Front Rounded Vowels • As seen on the map, most languages lack front rounded vowels entirely • It appears that most of the languages which have front rounded vowels are not closely related (ex. French, Albanian, Mandarin, and Turkish) • The retention of front rounded vowels can be attributed to faithfulness and the disappearance or lack of front rounded vowels can be attributed to markedness. • Take 313 next semester to learn more about this issue.

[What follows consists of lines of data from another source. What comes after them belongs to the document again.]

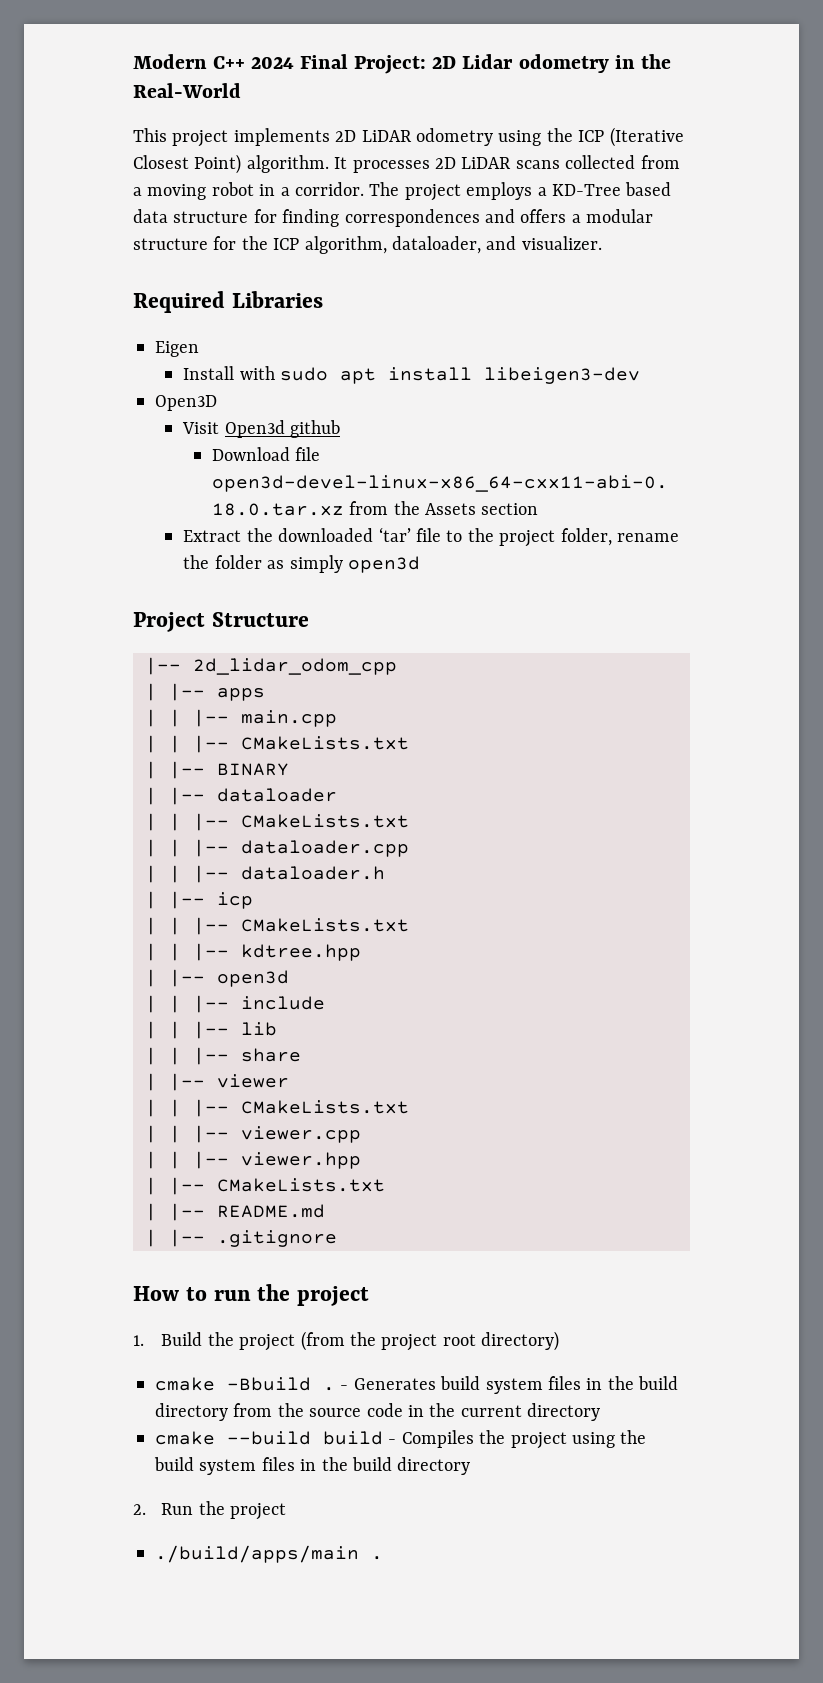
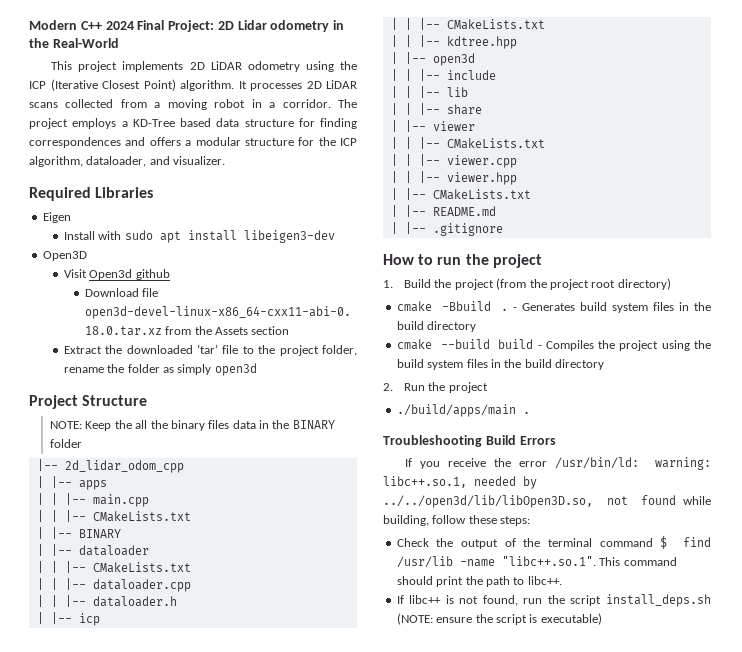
+ NOTE: Keep the all the binary files data in the BINARY folder
- - Generates build system files in the build directory from the source code in the current directory
+ - Generates build system files in the build directory
+ Troubleshooting Build Errors
+ If you receive the error /usr/bin/ld: warning: libc++.so.1, needed by ../../open3d/lib/libOpen3D.so, not found while building, follow these steps:
+ Check the output of the terminal command $ find /usr/lib -name "libc++.so.1". This command should print the path to libc++.
+ If libc++ is not found, run the script install_deps.sh (NOTE: ensure the script is executable)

One last thing • Making empirical claims about language universals relies on detailed descriptions of hundreds of languages. • Of the 6000 or so languages spoken at the present, more than 50% are believed to become extinct by the end of the 21st century. The last living speaker of an endangered language dies approximately every two weeks. • Extensive language documentation at the present is necessary not only for the study of theoretical linguistics, but also to preserve records of our diverse world heritage.